With pictures excluded, copy word for word the lines in the data below from the line containing "(140, 472) none" through the line containing "(1111, 925) none".

═══ Study material ═══

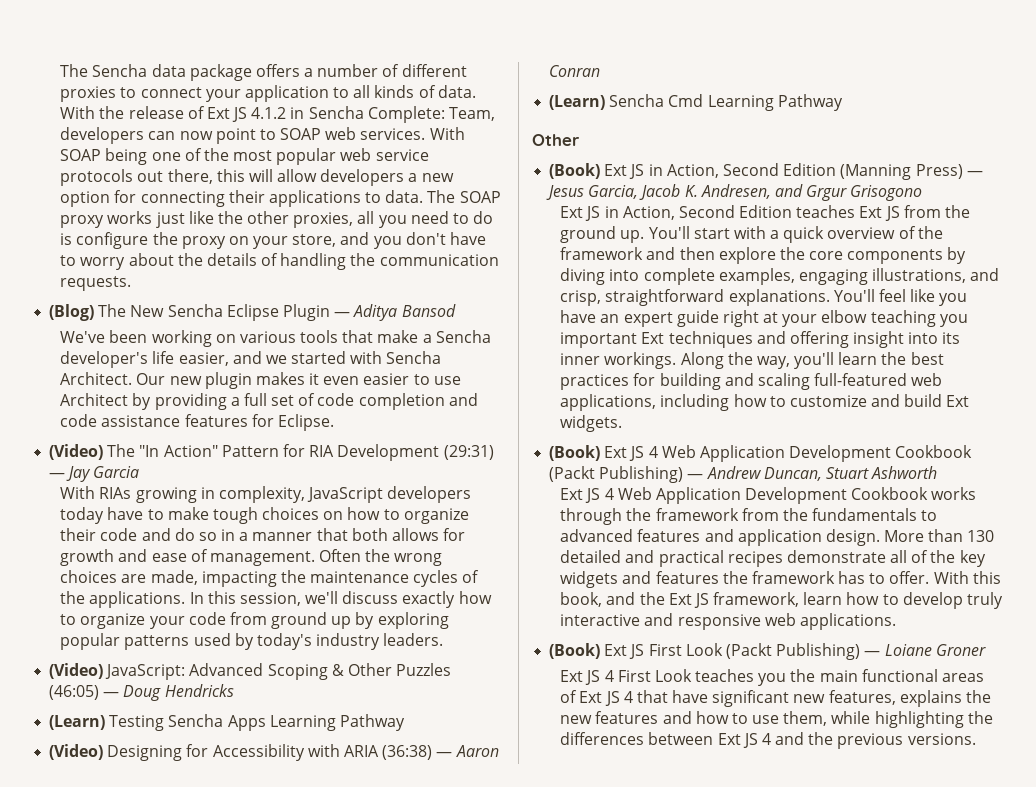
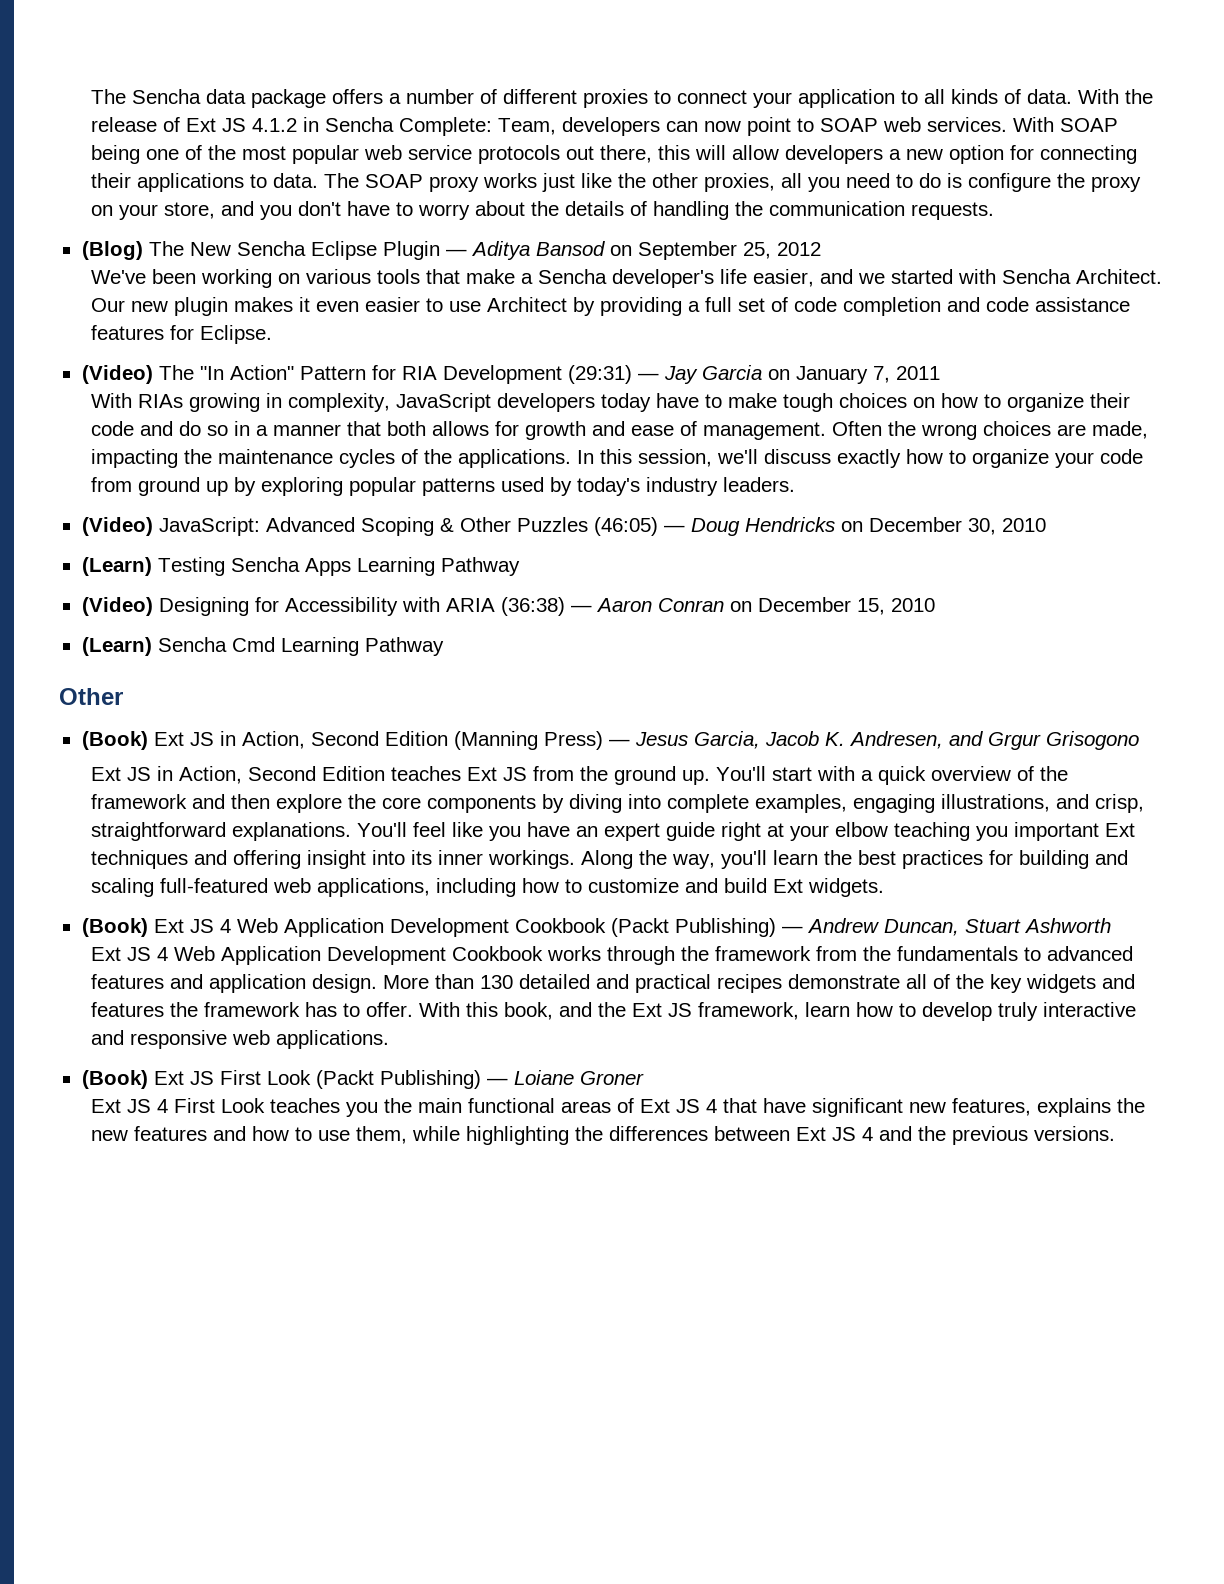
(456, 310) none -> [609,241,821,260] on September 25, 2012
(140, 472) none -> [767,366,940,384] on January 7, 2011
(234, 690) none -> [840,517,1046,535] on December 30, 2010
(601, 71) none -> [729,597,935,615] on December 15, 2010

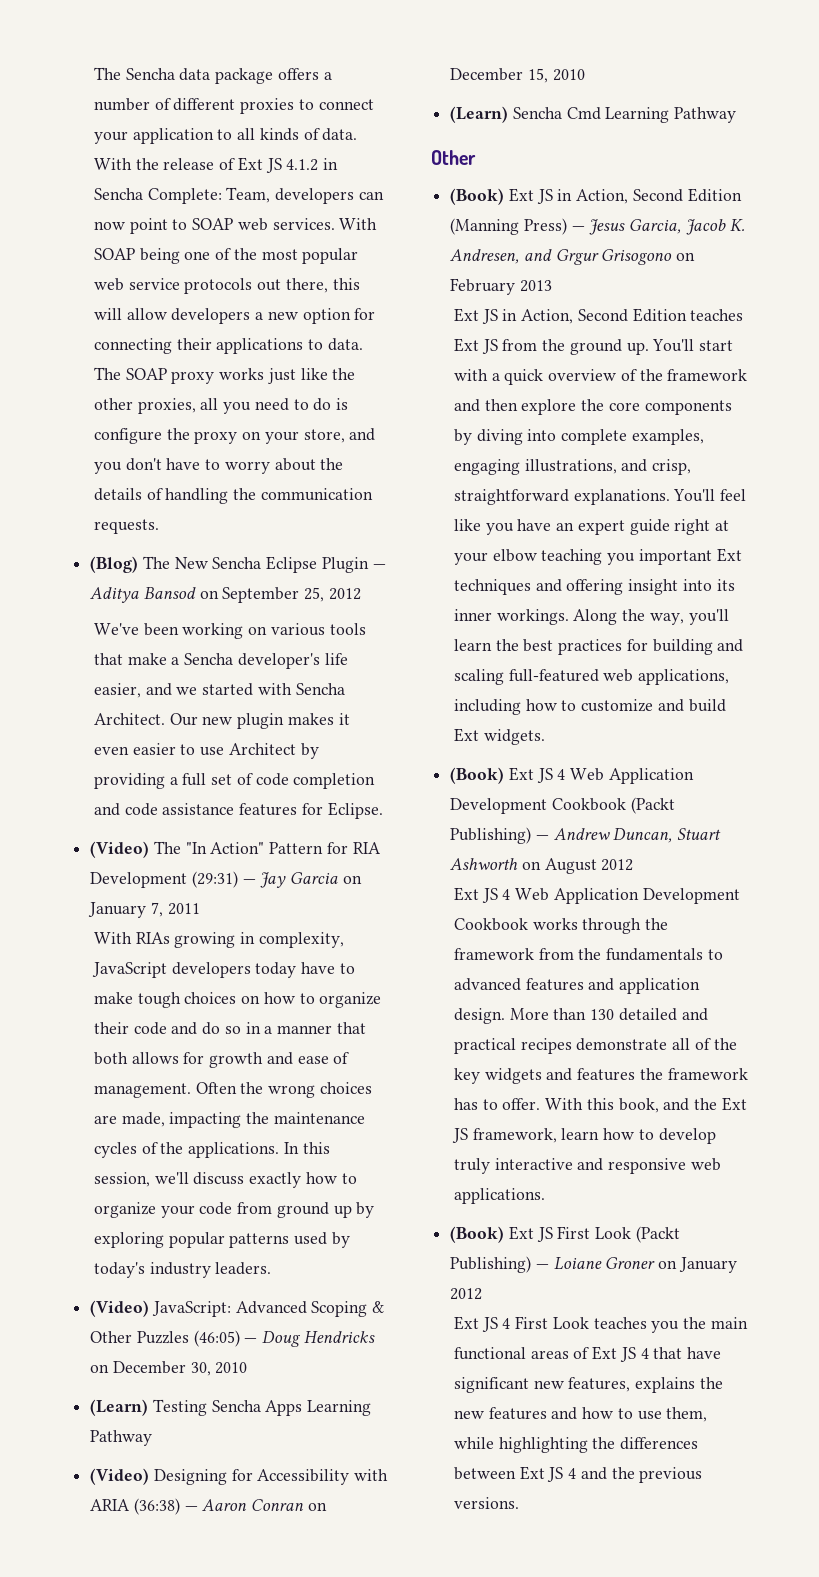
(1139, 740) none -> [676,252,696,261] [450,278,552,295] on February 2013
(1111, 925) none -> [521,858,634,874] on August 2012
(644, 1078) none -> [658,1257,737,1273] [450,1288,483,1300] on January 2012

═══

| Your solution |
(140, 472) none -> [767,366,940,384] on January 7, 2011
(234, 690) none -> [840,517,1046,535] on December 30, 2010
(601, 71) none -> [729,597,935,615] on December 15, 2010

(1139, 740) none -> [676,252,696,261] [450,278,552,295] on February 2013
(1111, 925) none -> [521,858,634,874] on August 2012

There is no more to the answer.